No último pronunciamento que fez no programa “Alo Presidente”, ele chegou a dizer que era preciso que as forças políticas da Venezuela lessem atentamente Lênin, que tirassem daí as conclusões de que é preciso fazer com que a revolução marche de acordo com o ritmo do próprio povo, da consciência das massas, que era preciso evitar as precipitações e reconheceu que cometeu alguns erros, que estava indo além do ritmo que a realidade comportava. Ele ainda citou Lênin para dizer que era preciso fazer mais política de alianças e reconheceu que uma das deficiências do processo venezuelano era o afastamento da revolução em relação à classe média e em relação ao empresariado nacional. Chávez jogou um papel importante nisso tudo e vem insistindo para que continuem as conversações. Seria o caso de perguntar aos que apostaram na derrota de Chávez: “por que não se calam?”''.
Implicações na integração latino-americana
"Acho que se esse processo for adiante ajudará a criar um ambiente propício ao avanço da integração latino-americana. Agora, é preciso compreender o seguinte: o processo de integração latino-americana pressupõe o fortalecimento das organizações políticas avançadas, de governos como o de Chávez, de Lula, de Tabaré, de Cristina Kirchner, de Daniel Ortega, entre outros. E o combate, pelas forças populares, a regimes pró-americanos, como é o caso do regime de Uribe que, de maneira isolada, é abertamente pró-americano. Acredito que o processo pode avançar, mas não tenho nenhuma ilusão com relação a essa figura sombria do quadro político americano chamado Álvaro Uribe Vélez porque ele já declarou reiteradas vezes que é contra o processo de pacificação. Ele só vê a possibilidade de paz na Colômbia se as Farc se renderem ou forem aniquiladas, propósito no qual ele fracassou e vai fracassar porque as Farc não vão se render e, por serem uma força política e militar muito bem estruturada, não será aniquilada pelo exército colombiano".
Áreas desmilitarizadas
"O fato de as Farc ter entregado as prisioneiras sãs e salvas reforça a reivindicação de que seja criada uma área desmilitarizada, para que se iniciem conversações sérias e francas, com o acompanhamento internacional, tendo em vista avançar no intercâmbio humanitário como primeiro passo para os acordos de paz que são um outro capítulo que precisa ser aberto. Uma paz justa, democrática, com justiça social e não a paz da capitulação e do aniquilamento da guerrilha, que Uribe pretende. Ressalto que a libertação, que alegrou a todos os lutadores pelos direitos humanos no mundo, aconteceu apesar de Uribe, o principal responsável pelo fracasso da operação Emanuel no dia 31 de dezembro, na medida em que, de maneira traiçoeira e desleal, não determinou que o exército colombiano cessasse as operações de guerra na região em que os guerrilheiros iriam libertar os reféns".

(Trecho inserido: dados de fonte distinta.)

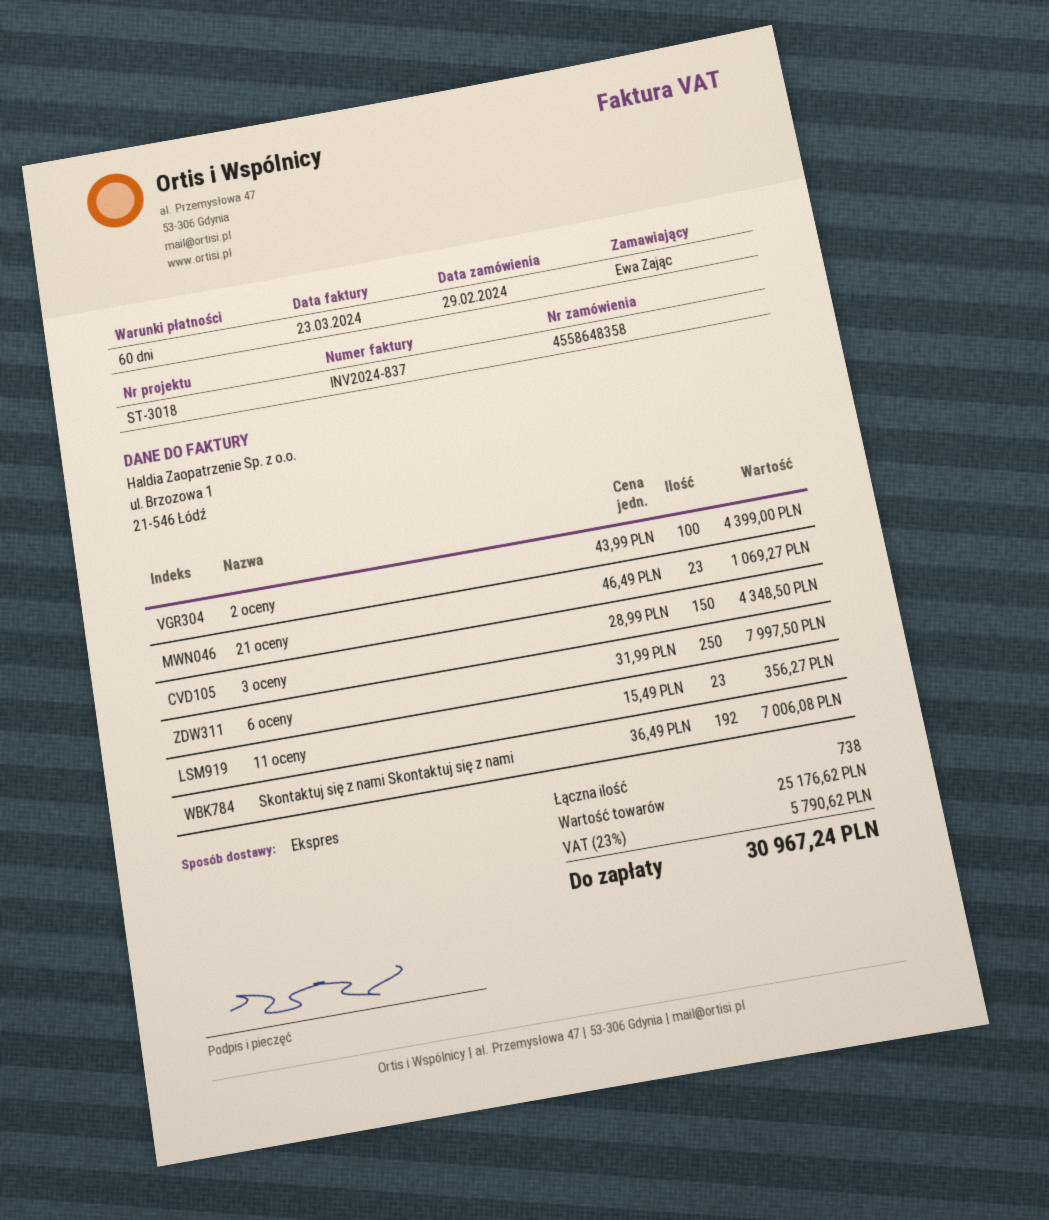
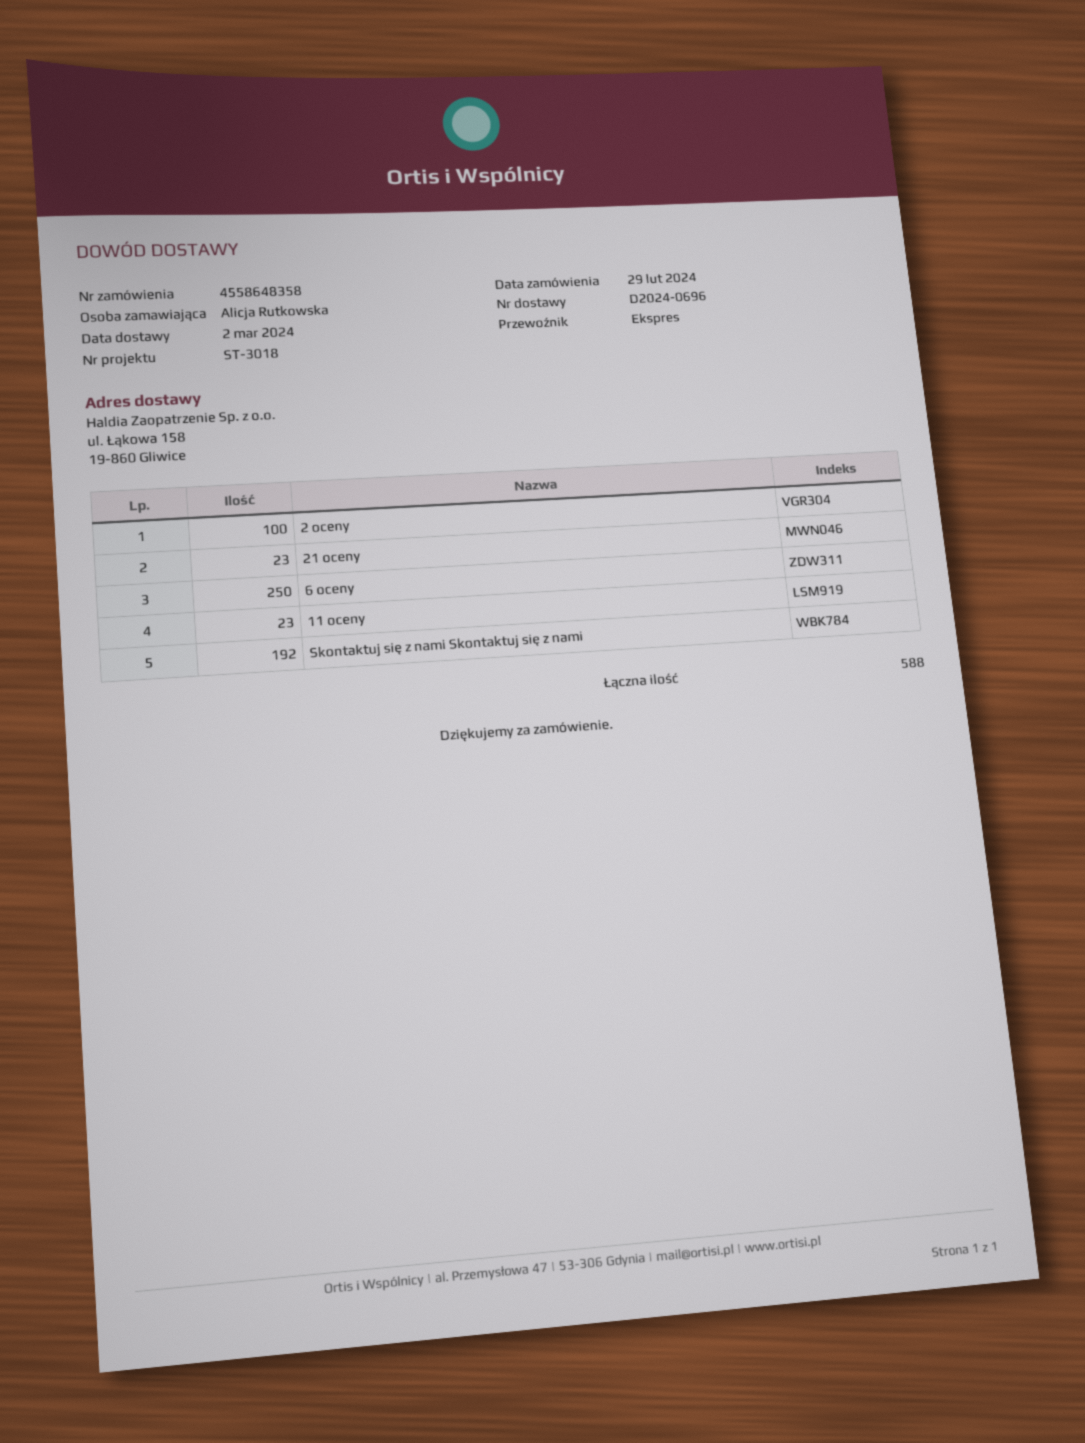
ordered by: Ewa Zając -> Alicja Rutkowska
3 oceny: 150 -> none
total quantity: 738 -> 588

"Há poucos dias, o ministro das Relações Exteriores da Colômbia, Fernando Araújo, fez uma provocação dizendo que o governo colombiano não reconheceria mais qualquer que fosse a comissão humanitária internacional porque a comissão, ao invés de promover a fiscalização do processo de libertação, fizera o jogo das Farc. O chanceler colombiano tentou desqualificar a comissão formada, entre outros pelo ex-presidente da Argentina, Nestor Kirchner, o assessor da presidência da República do Brasil, Marco Aurélio Garcia, e outras figuras importantes. A vitória democrática da libertação das prisioneiras se dá apesar do governo ditatorial de Uribe".
Farc: forças insurgentes
"As Farc, assim como o Exército de Libertação Nacional e já extinto M19, entre outros, representam “partidos-guerrilha”, ou seja, partidos armados. São forças políticas que, nas circunstâncias peculiares da Colômbia, foram obrigadas a utilizar como recurso a forma de luta armada. Portanto, são forças políticas insurgentes porque têm um programa e objetivos políticos. As Farc defendem o socialismo e se orientam pelo marxismo-leninismo. E do ponto de vista estratégico da etapa de transformações que a Colômbia precisa atravessar no atual momento, as Farc propõem a conquista de uma Colômbia democrática e soberana, com justiça social".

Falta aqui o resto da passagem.